15  The Inference-Time Scaling Paradigm

Training in Chapter 14 spends compute once to bake reasoning into the weights. This chapter is about the other lever: spending more compute at inference, after the weights are frozen, to make a fixed model answer harder questions. By the end a reader can explain why repeated sampling buys coverage but not an answer, why sequential revision and parallel search are different shapes of test-time compute with different ideal regimes, how compute-optimal allocation routes a budget by prompt difficulty, and why the whole curve bends back down when the thing that picks the answer is imperfect.

15.1 Problem

A trained model has one knob left at inference: how much compute to spend per prompt. The cheapest answer is one greedy decode.
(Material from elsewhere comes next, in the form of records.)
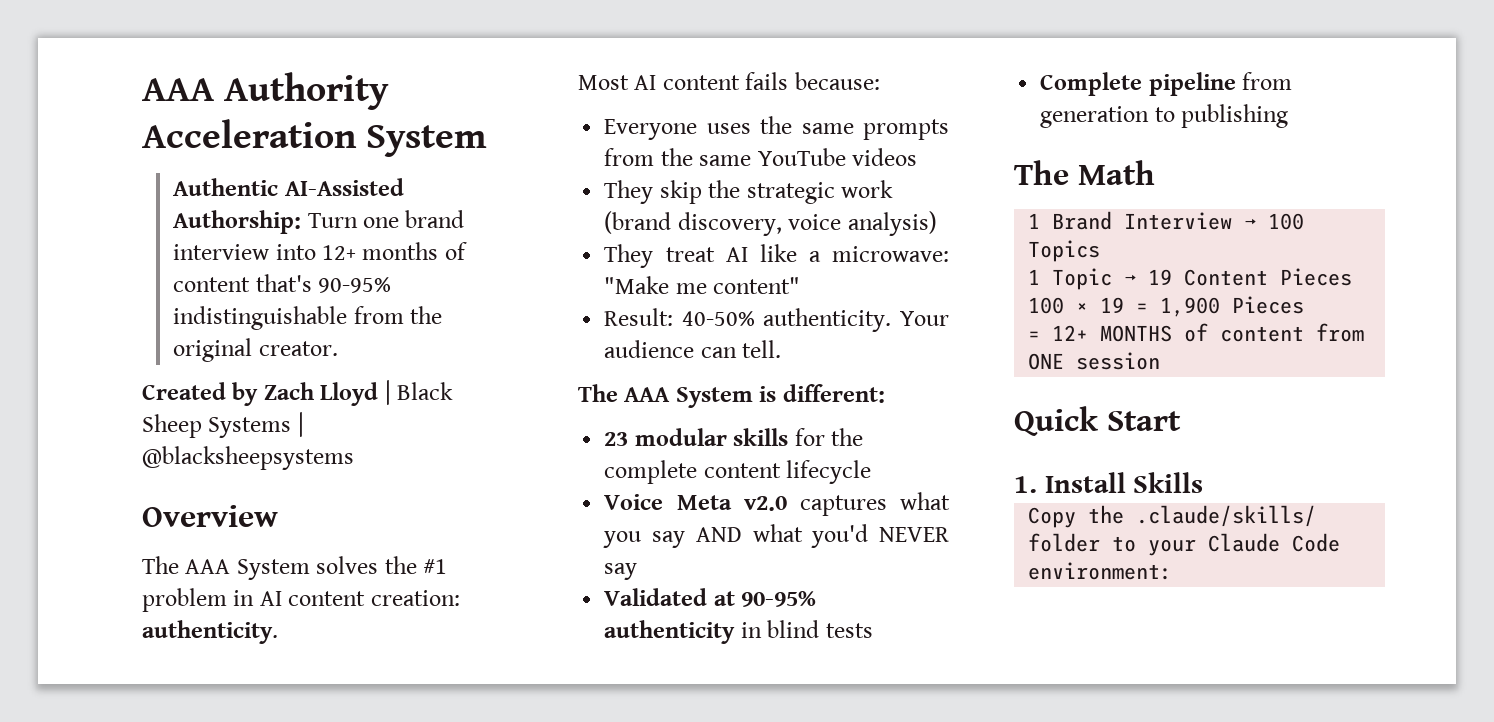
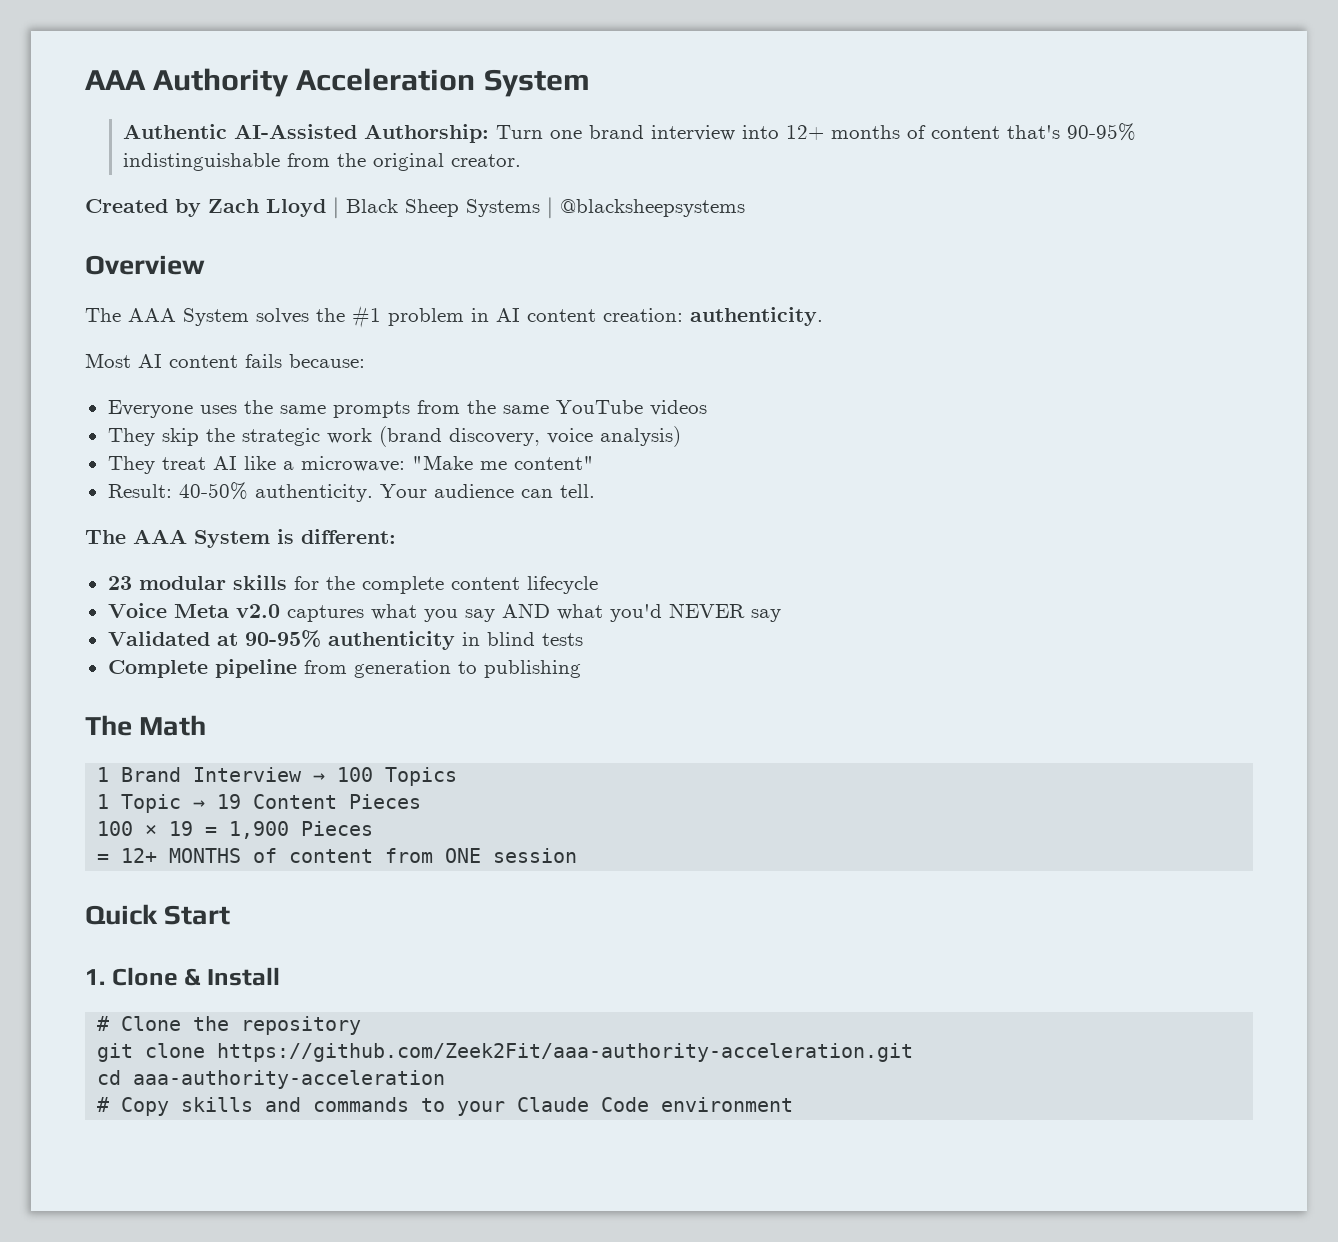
- 1. Install Skills
- Copy the .claude/skills/ folder to your Claude Code environment:
+ 1. Clone & Install
+ # Clone the repository
+ git clone https://github.com/Zeek2Fit/aaa-authority-acceleration.git
+ cd aaa-authority-acceleration
+ # Copy skills and commands to your Claude Code environment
The question this chapter answers is what you get for spending more, a thousand samples instead of one, or a long deliberate chain instead of a short one, and whether that spend is ever a better deal than training a larger model in the first place.

The reason the question is live is that the two spends are fungible. A larger model costs more to train and more per token forever. Test-time compute costs nothing at training and is paid only on the prompts that need it, which is most of the value on a long tail of hard prompts and none of it on the easy majority. If a small model plus extra inference can match a large model on the hard prompts, the serving economics of Chapter 16 change, because you move cost from a fixed asset you pay for on every request to a variable you spend only when a prompt earns it.

15.2 Design

Test-time compute comes in two shapes, and the distinction organizes the whole chapter. Parallel scaling draws many independent samples and combines them. Sequential scaling spends the compute in one growing chain, where each step conditions on the last, revising or extending a single line of thought. Snell et al. frame these as revising the proposal distribution sequentially versus searching against a verifier in parallel, and the central empirical claim is that neither dominates: the better shape depends on the prompt.

The parallel story starts with the simplest possible method. Draw \(k\) samples and ask what fraction of problems are solved by at least one of them. Brown et al. call this coverage, and it is the ceiling on what any selection rule could extract from the samples. Coverage rises smoothly with \(k\) across four orders of magnitude, well modeled as an exponentiated power law, which is the inference-time analogue of the training scaling laws in Chapter 3. The key word is coverage, not accuracy. A correct sample exists in the set; that is not the same as knowing which one it is.

That gap is the design problem of parallel scaling. To turn coverage into an answer you need a selector, and the selector is where the difficulty lives. When the task has an automatic verifier, the unit tests and answer checkers and proof checkers of Chapter 14, selection is free: run the verifier on each sample and keep one that passes. Coverage converts directly into accuracy, which is why repeated sampling pays most in code and formal math. When there is no automatic verifier, you fall back to a heuristic selector, majority vote over the answers or a learned reward model scoring each sample. These work to a point and then plateau: Brown et al. report that majority vote and reward models stop scaling past a few hundred samples even as coverage keeps climbing, because the selector cannot tell the rare right answer from the many confident wrong ones.

flowchart TB
  P[Prompt] --> PAR[Parallel: k independent samples]
  P --> SEQ[Sequential: one growing chain]
  PAR --> COV[Coverage rises with k]
  COV --> SEL{Selector}
  SEL -->|verifier| ACC[Coverage becomes accuracy]
  SEL -->|majority vote or reward model| PLAT[Plateaus past hundreds of samples]
  SEQ --> REV[Revise or extend in place]
  REV --> BUD[Budget forcing controls length]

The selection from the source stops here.